Your task is to find every line of the data that holds the string "weight" and copy it.

## Web page revision data

* * * *

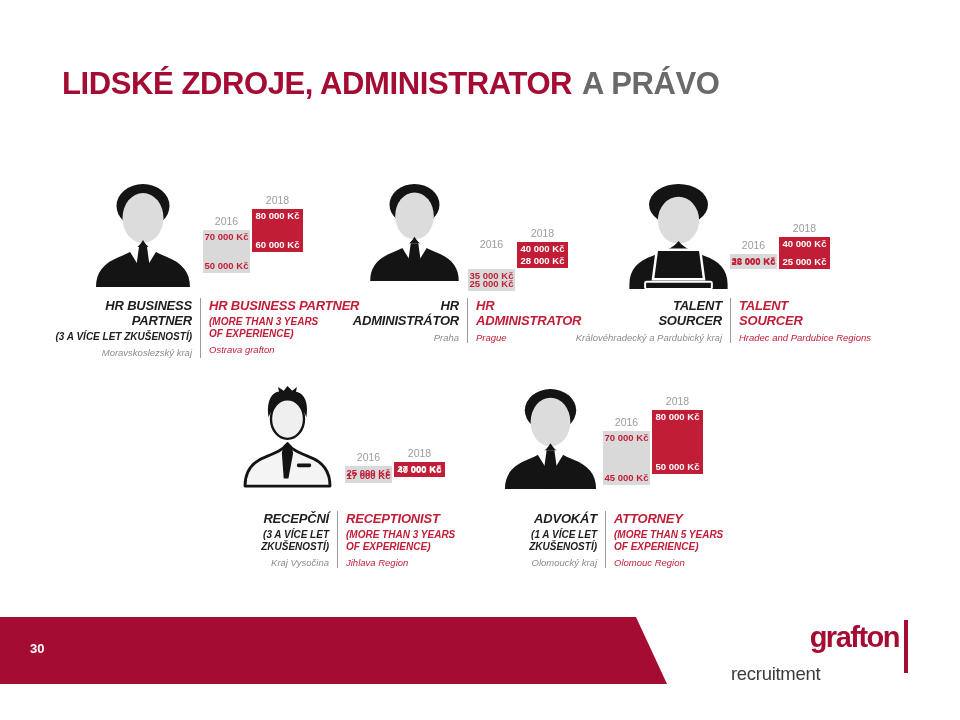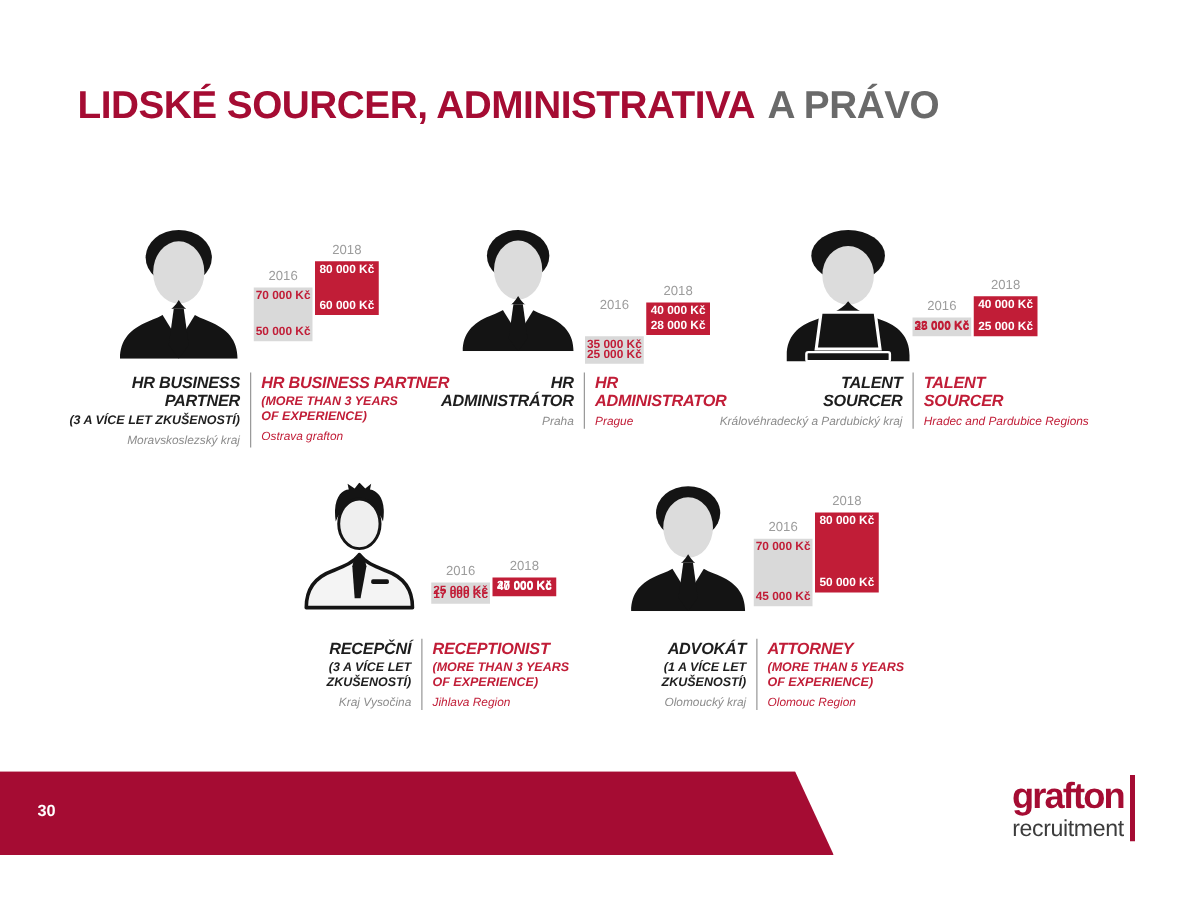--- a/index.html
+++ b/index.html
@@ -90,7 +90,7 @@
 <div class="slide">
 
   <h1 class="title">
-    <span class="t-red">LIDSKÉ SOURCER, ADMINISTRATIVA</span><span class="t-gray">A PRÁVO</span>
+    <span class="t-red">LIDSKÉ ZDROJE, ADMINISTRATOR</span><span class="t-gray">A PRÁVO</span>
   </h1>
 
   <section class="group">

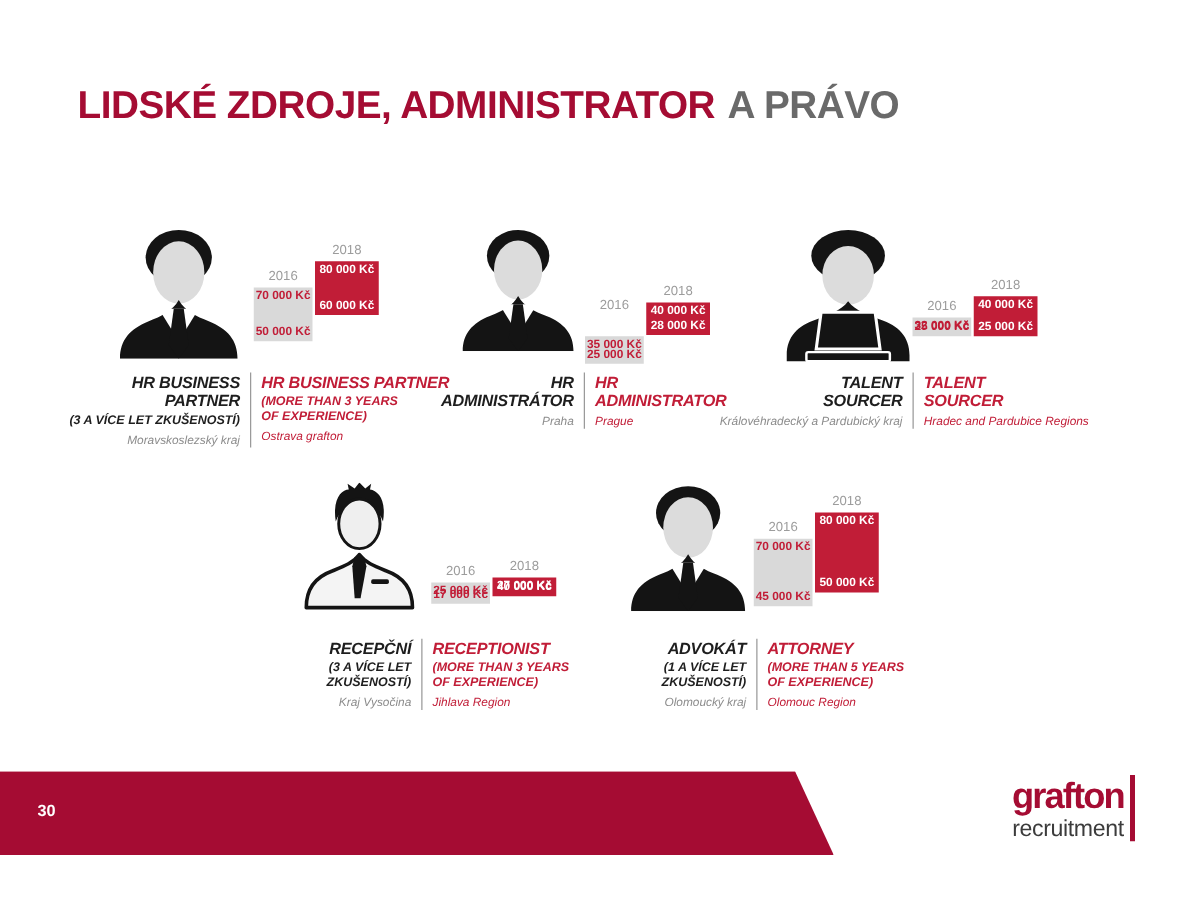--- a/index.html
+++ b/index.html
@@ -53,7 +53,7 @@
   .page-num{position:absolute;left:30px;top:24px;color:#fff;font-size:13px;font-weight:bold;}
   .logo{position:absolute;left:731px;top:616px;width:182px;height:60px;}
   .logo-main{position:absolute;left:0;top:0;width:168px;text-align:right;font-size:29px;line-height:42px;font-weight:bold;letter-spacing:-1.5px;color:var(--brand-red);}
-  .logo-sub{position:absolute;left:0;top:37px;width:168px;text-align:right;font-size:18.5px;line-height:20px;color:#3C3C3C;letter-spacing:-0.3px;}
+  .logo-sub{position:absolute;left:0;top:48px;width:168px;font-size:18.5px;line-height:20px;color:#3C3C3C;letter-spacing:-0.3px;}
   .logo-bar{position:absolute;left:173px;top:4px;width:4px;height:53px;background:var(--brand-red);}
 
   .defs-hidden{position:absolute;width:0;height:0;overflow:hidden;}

* * * *

## EXERCISE RESULT
   .page-num{position:absolute;left:30px;top:24px;color:#fff;font-size:13px;font-weight:bold;}
   .logo-main{position:absolute;left:0;top:0;width:168px;text-align:right;font-size:29px;line-height:42px;font-weight:bold;letter-spacing:-1.5px;color:var(--brand-red);}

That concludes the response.